Apakah upaya KPK menangkap tersangka tindak pidana korupsi, dengan cara melakukan penyadapan / intersepsi, sudah benar dan sesuai ketentuan perundangan di Indonesia? Sesungguhnya, sebelum lahirnya uu-ite, kita sudah memiliki beberapa perangkat ketentuan yang mengatur tindakan intersepsi / penyadapan ini, antara lain :
- uu-15-2003 : Pemberantasan Tindak Pidana Terorisme, pasal 27 Jo. pasal 31 [2] -> penyadapan hanya dapat dilakukan atas perintah Ketua Pengadilan Negeri Untuk Jangka Waktu 1 tahun
- uu-22-1997 : Narkotika, Pasal 66 [2] Kepolisian Negara berwenang untuk menyadap melalui telpon atau alat komunikasi lain, untuk jangka waktu paling lama 30 hari
- uu-05-1997 : Psikotropika, pasal 55 + penjelasannya Jo. KUHAP : penyadapan pembicaraan melalui telpon dan/atau alat telekomunikasi elektronik lainnya, hanya dapat dilakukan atas Perintah Tertulis Kapolrdi atau Pejabat yang ditunjuk
- uu-31-1999 : Tindak Pidana Korupsi Pasal 30 : pada pasal penjelasan harus ada izin Ketua Pengadilan Negeri
- uu-20-2001 : Pemberantasan TindakPidana korupsi pasal 26.a
- uu-36-1999 : Telekomunikasi, pasal 42 [2]
- uu-25-2003 : Tindak Pidana PencucianUang
Ataukah berdasarkan ketentuan diatas tadi + UU-ITE, bisa menjadi langkah awal bagi tersangka-korupsi melalui advokat ataupun secara pribadi mengajukan gugatan pra-peradilan kepada kpk? silahkan mencoba, karena kita harus bersyukur jika hakim di PN setempat sudah memahami UU-ITE ini
Dalam UU-ITE diatur secara tegas larangan "intersepsi melawan hukum" [psl. 31] yang disertai ancaman hukuman penjara 10 tahun + denda 800Juta. Kalaupun ada pengecualian, terhadap tindakan itersepsi UU-ITE mensyaratkan harus memperhatikan KUHAP dan secara spesifik mensyaratkan lagi harus ada izin dari KPN [psl. 43 (2)]. Jadi jangan bosan kalau tidak ada yang menggugat pra-peradilan terhadap KPK, maka intersepsi-melawan-hukum ini akan terus terjadi, oleh aparat penegak hukum khususnya terhadap kpk.
Ataukah anda berpendapat lain?
Jangan bosen yah, baca dulu beberapa kutipan pasalnya,
- Setiap Orang dengan sengaja dan tanpa hak atau melawan hukum melakukan intersepsi atau penyadapan atas Informasi Elektronik dan/atau Dokumen Elektronik dalam suatu Komputer dan/atau Sistem Elektronik tertentu milik Orang lain.

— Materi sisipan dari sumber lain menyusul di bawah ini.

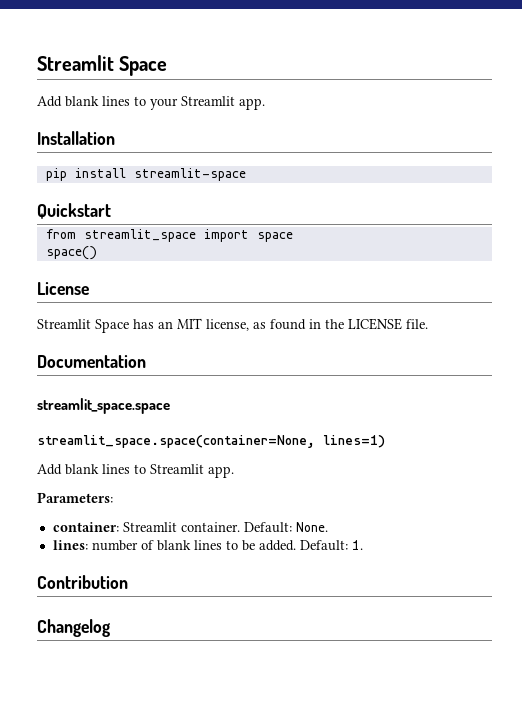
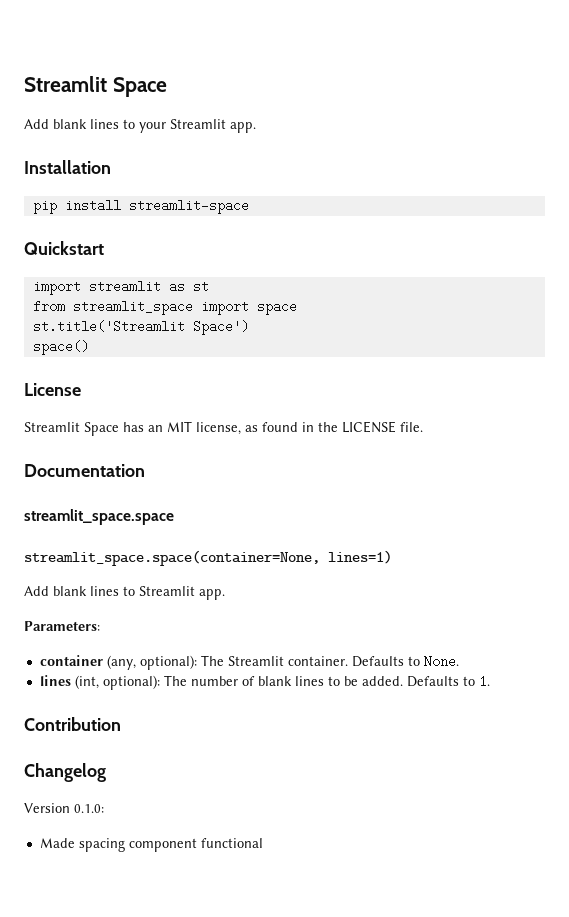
(111, 211) none -> [32,280,209,295] // import streamlit as st
(293, 237) none -> [32,320,249,335] // st.title('Streamlit Space')
[52,522,328,533] [52,540,88,550] container: Streamlit container. Default: None. // lines: -> [39,655,459,670] [39,675,187,690] container (any, optional): The Streamlit container. Defaults to None. // lines (int, optional): The
[299,540,348,551] Default: -> [406,676,475,687] Defaults to
(110, 628) none -> [24,803,104,813] [39,838,263,852] // Version 0.1.0: // Made spacing component functional

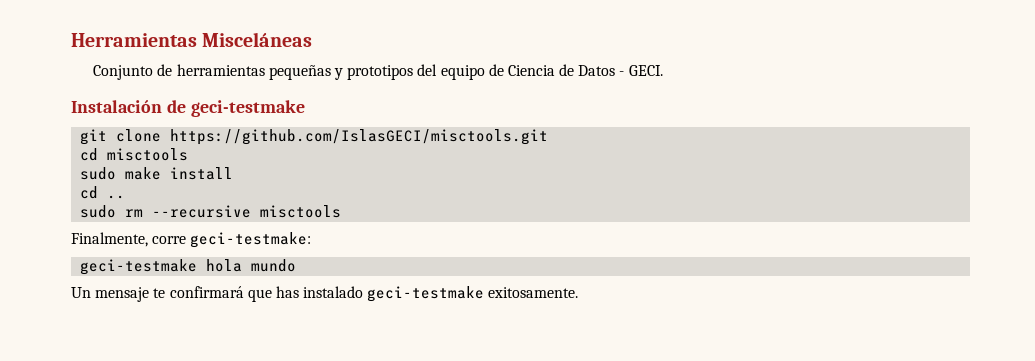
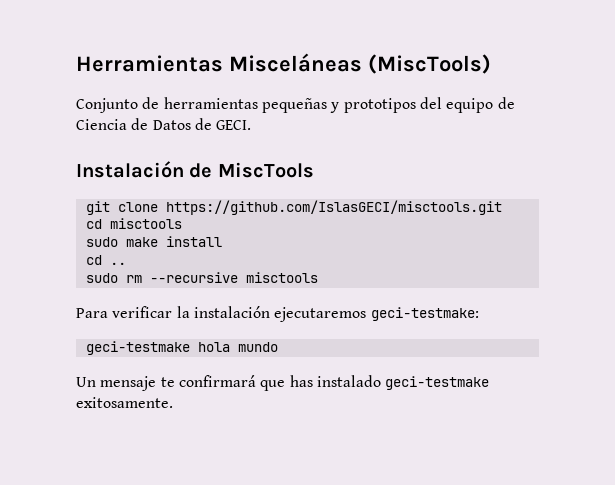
(313, 39) none -> [368,54,491,74] (MiscTools)
[619,71,625,76] - -> [194,118,212,130] de
[190,100,305,117] geci-testmake -> [217,162,314,178] MiscTools
[71,232,187,247] Finalmente, corre -> [76,306,367,322] Para verificar la instalación ejecutaremos

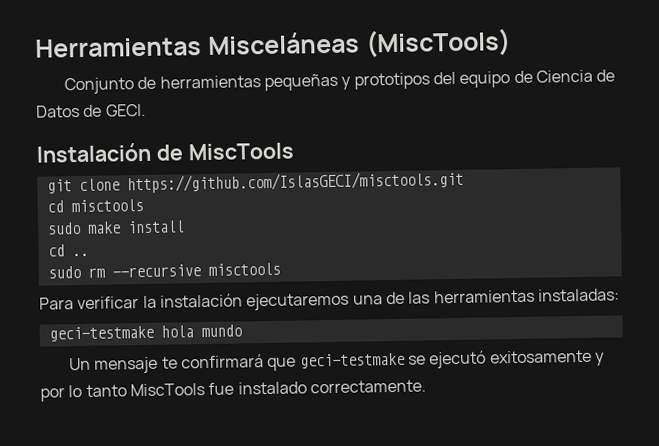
[370,307,479,321] geci-testmake: -> [352,288,620,305] una de las herramientas instaladas:
[289,375,490,390] [76,397,173,408] has instalado geci-testmake exitosamente. -> [299,349,605,369] [40,379,426,402] geci-testmake se ejecutó exitosamente y por lo tanto MiscTools fue instalado correctamente.

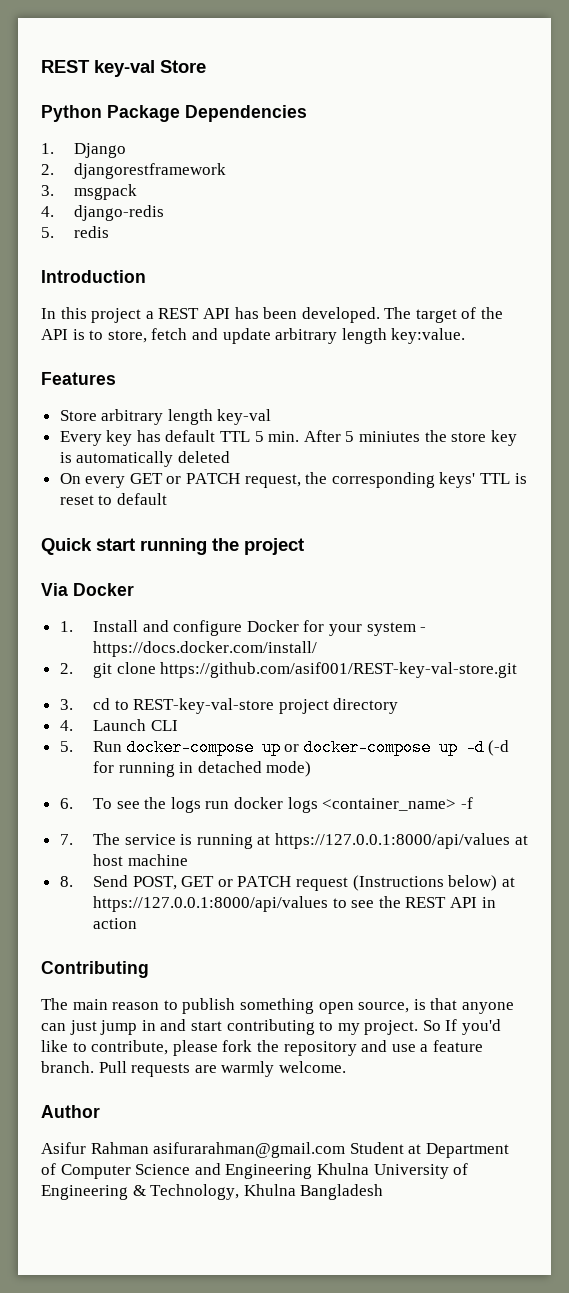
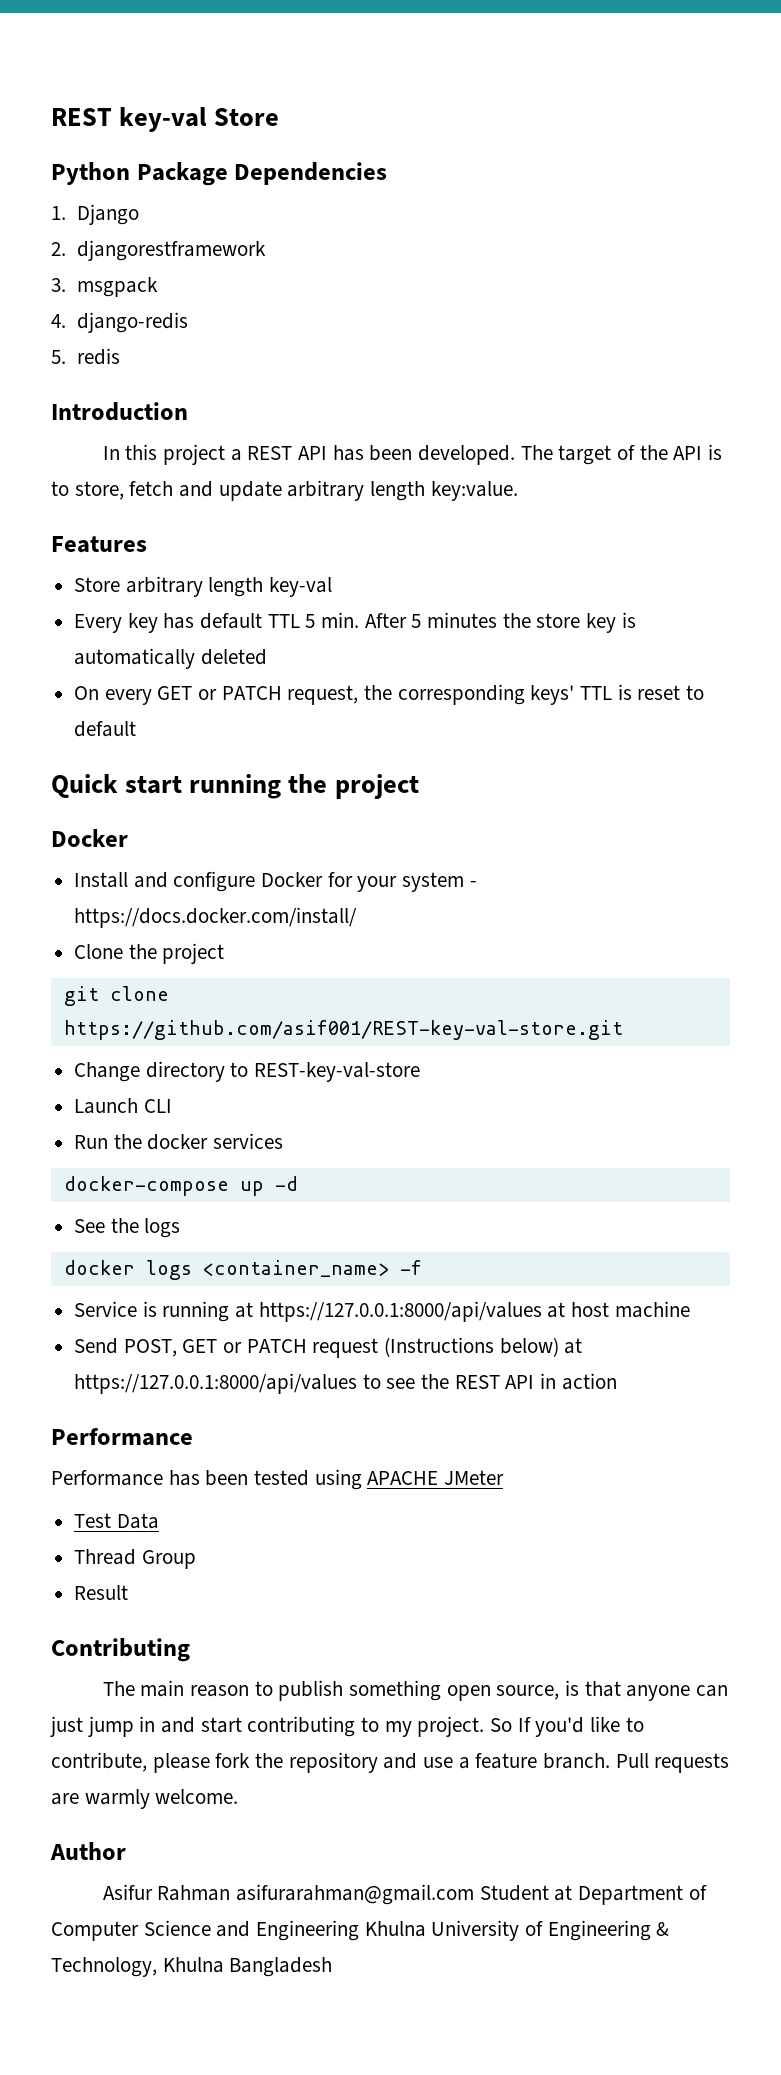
[359,431,421,442] miniutes -> [427,612,498,628] minutes
[41,583,68,596] Via -> (419, 786) none
[59,621,73,632] 1. -> (128, 838) none
[59,663,73,674] 2. -> [74,943,225,964] Clone the project //
[59,698,111,710] 3. cd -> [74,1061,225,1082] Change directory
[278,698,399,714] [59,720,73,731] project directory // 4. -> (421, 1072) //
[59,739,510,756] [93,761,312,777] [59,798,140,809] 5. Run docker-compose up or docker-compose up -d (-d for running in detached mode) // 6. To see -> [74,1133,284,1150] [63,1176,298,1196] [74,1219,106,1233] Run the docker services // docker-compose up -d // See
[205,801,230,809] run -> (181, 1228) //
[59,833,176,845] 7. The service -> [74,1301,138,1317] Service
[59,876,73,887] 8. -> (690, 1309) none
(138, 923) none -> [51,1428,193,1446] [51,1469,505,1490] [74,1513,159,1529] [74,1549,196,1569] [74,1585,129,1600] // Performance // Performance has been tested using APACHE JMeter // Test Data // Thread Group // Result

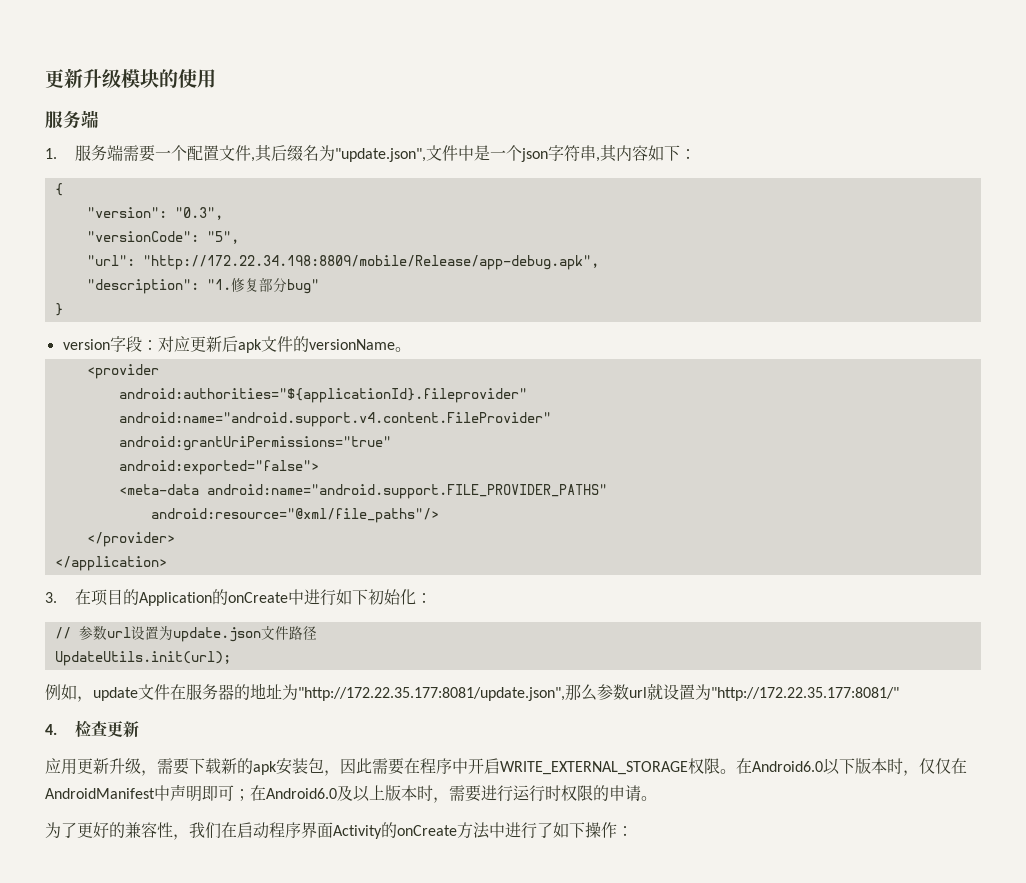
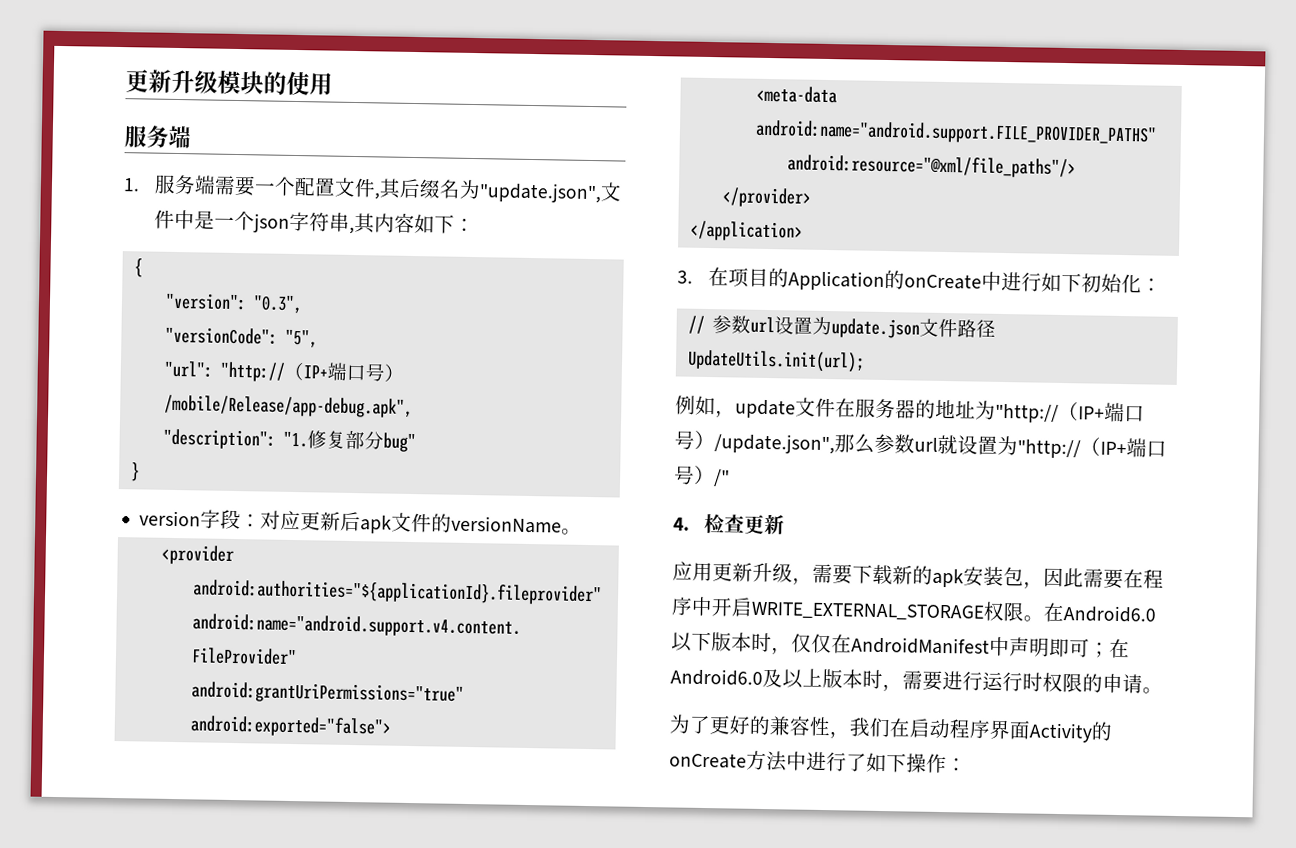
[142,255,599,270] "http://172.22.34.198:8809/mobile/Release/app-debug.apk", -> [219,361,404,382] [163,394,413,419] "http://（IP+端口号）/mobile/Release/app-debug.apk",
[298,687,565,701] "http://172.22.35.177:8081/update.json", -> [995,401,1145,423] [674,430,835,455] "http://（IP+端口号）/update.json",
[711,687,899,701] "http://172.22.35.177:8081/" -> [1017,437,1167,459] [673,465,730,487] "http://（IP+端口号）/"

- Setiap Orang dengan sengaja dan tanpa hak atau melawan hukum melakukan intersepsi atas transmisi Informasi Elektronik dan/atau Dokumen Elektronik yang tidak bersifat publik dari, ke, dan di dalam suatu Komputer dan/atau Sistem Elektronik tertentu milik Orang lain, baik yang tidak menyebabkan perubahan apa pun maupun yang menyebabkan adanya perubahan, penghilangan, dan/atau penghentian Informasi Elektronik dan/atau Dokumen Elektronik yang sedang ditransmisikan.
- Kecuali intersepsi sebagaimana dimaksud pada ayat (1) dan ayat (2), intersepsi yang dilakukan dalam rangka penegakan hukum atas permintaan kepolisian, kejaksaan, dan/atau institusi penegak hukum lainnya yang ditetapkan berdasarkan undang-undang.
- Ketentuan lebih lanjut mengenai tata cara intersepsi sebagaimana dimaksud pada ayat (3) diatur dengan Peraturan Pemerintah.
- Penyidikan di bidang Teknologi Informasi dan Transaksi Elektronik sebagaimana dimaksud pada ayat (1) dilakukan dengan memperhatikan perlindungan terhadap privasi, kerahasiaan, kelancaran layanan publik, integritas data, atau keutuhan data sesuai dengan ketentuan Peraturan Perundang-undangan.
- Penggeledahan dan/atau penyitaan terhadap sistem elektronik yang terkait dengan dugaan tindak pidana harus dilakukan atas izin ketua pengadilan negeri setempat.